=== Begin Enclosure ===
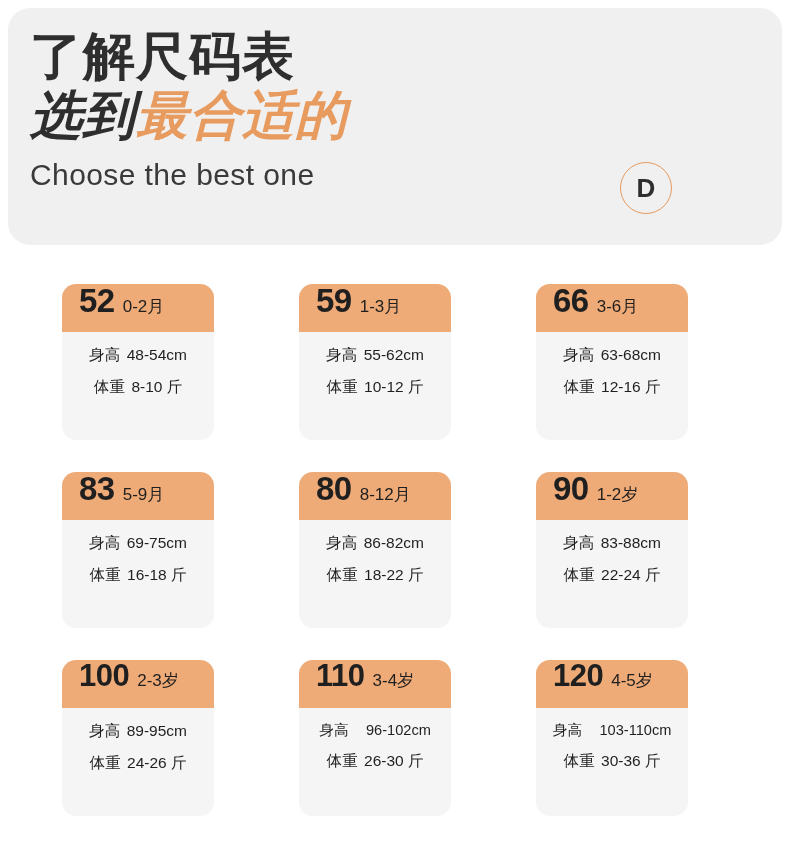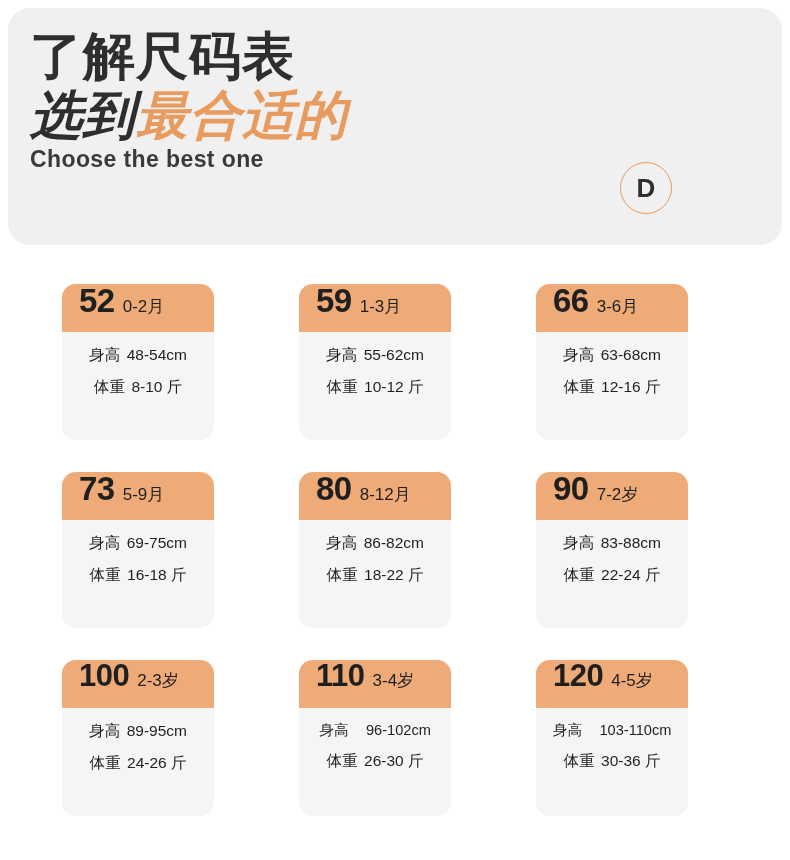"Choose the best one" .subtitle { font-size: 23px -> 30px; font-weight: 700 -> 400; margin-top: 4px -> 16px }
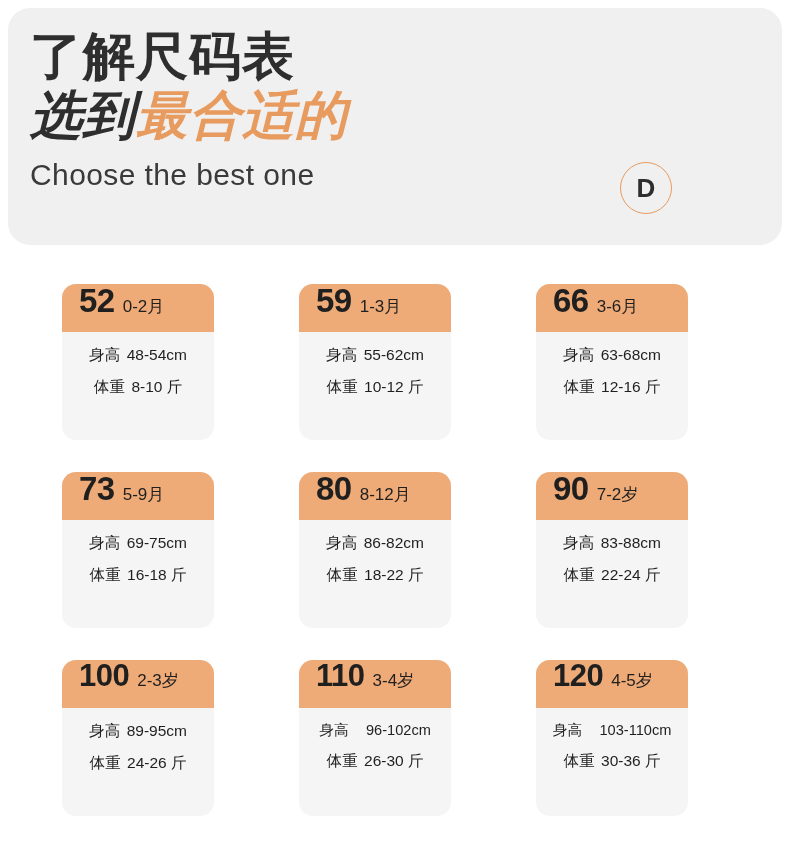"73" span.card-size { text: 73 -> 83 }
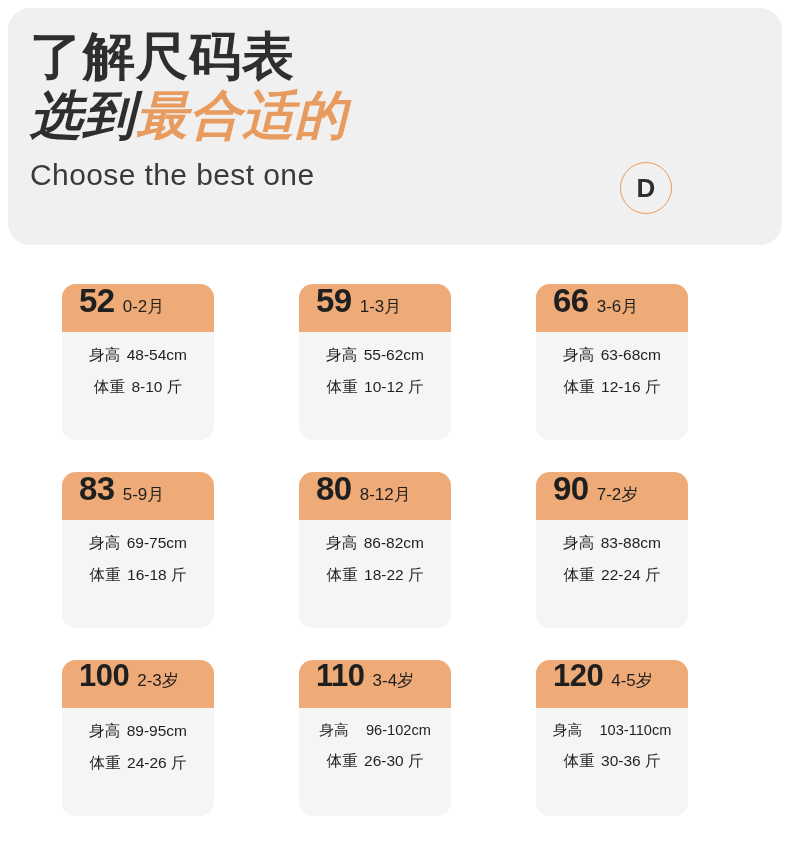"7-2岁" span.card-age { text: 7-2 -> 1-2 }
=== End Enclosure ===
=== Begin Enclosure ===
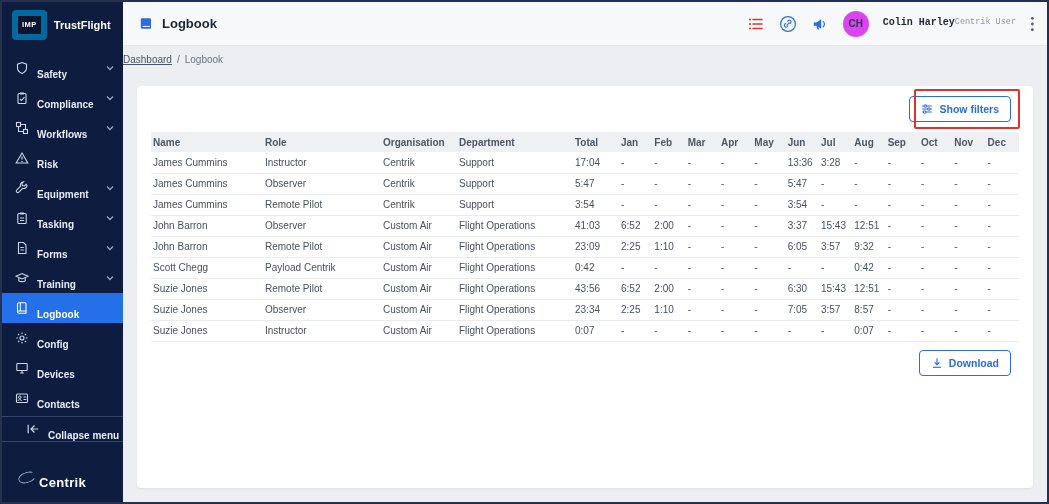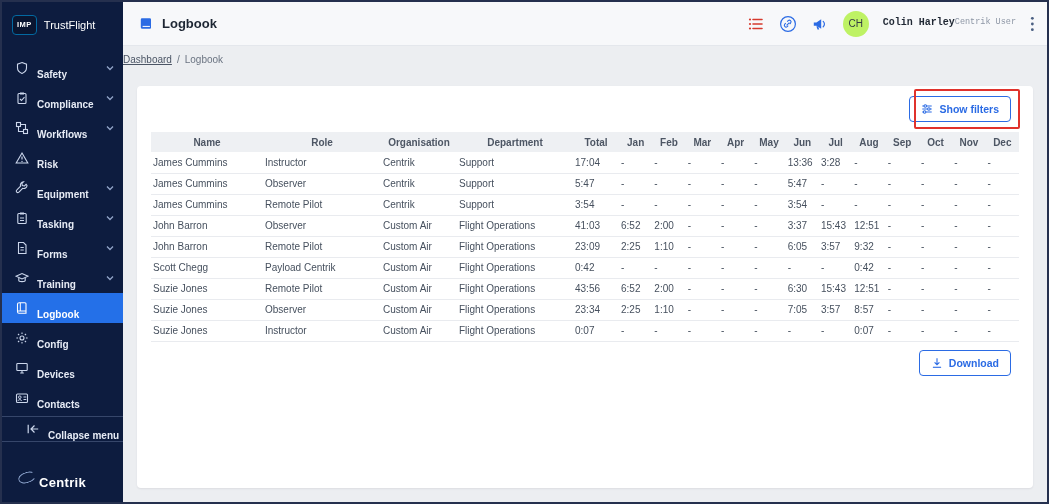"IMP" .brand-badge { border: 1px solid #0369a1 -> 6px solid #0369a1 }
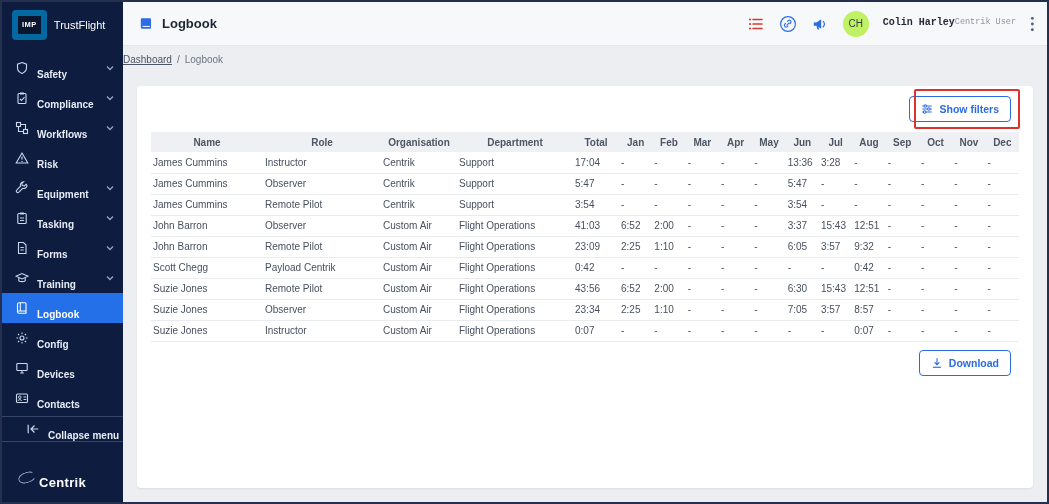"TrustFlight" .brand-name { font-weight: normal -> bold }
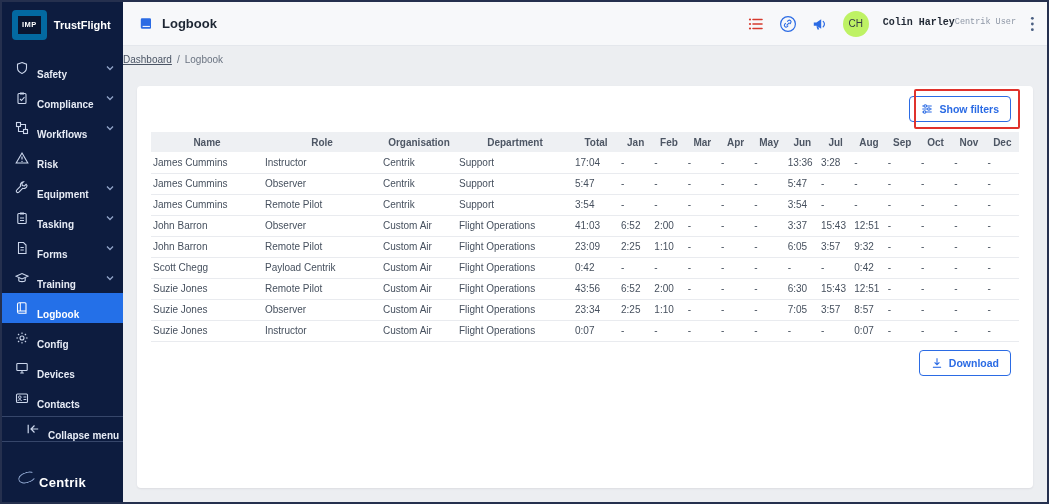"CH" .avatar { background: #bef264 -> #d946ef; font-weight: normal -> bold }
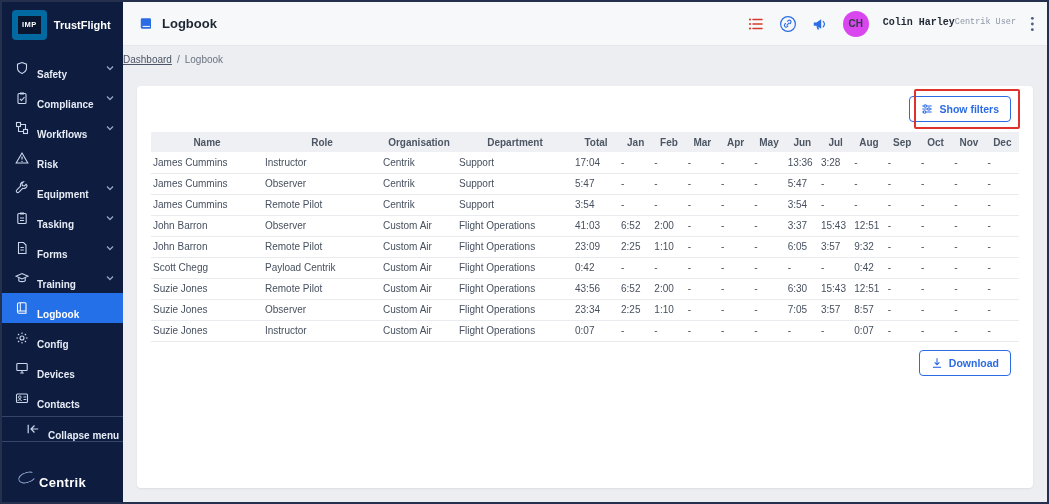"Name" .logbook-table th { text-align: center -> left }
=== End Enclosure ===
— What the task asks —
Everything from the line above that contains "text: 73 ->" down to the line that contains "text: 7-2 ->" must be reproduced exactly, both ends included. Omit the pictures.

— Answer for this exercise —
"73" span.card-size { text: 73 -> 83 }
"7-2岁" span.card-age { text: 7-2 -> 1-2 }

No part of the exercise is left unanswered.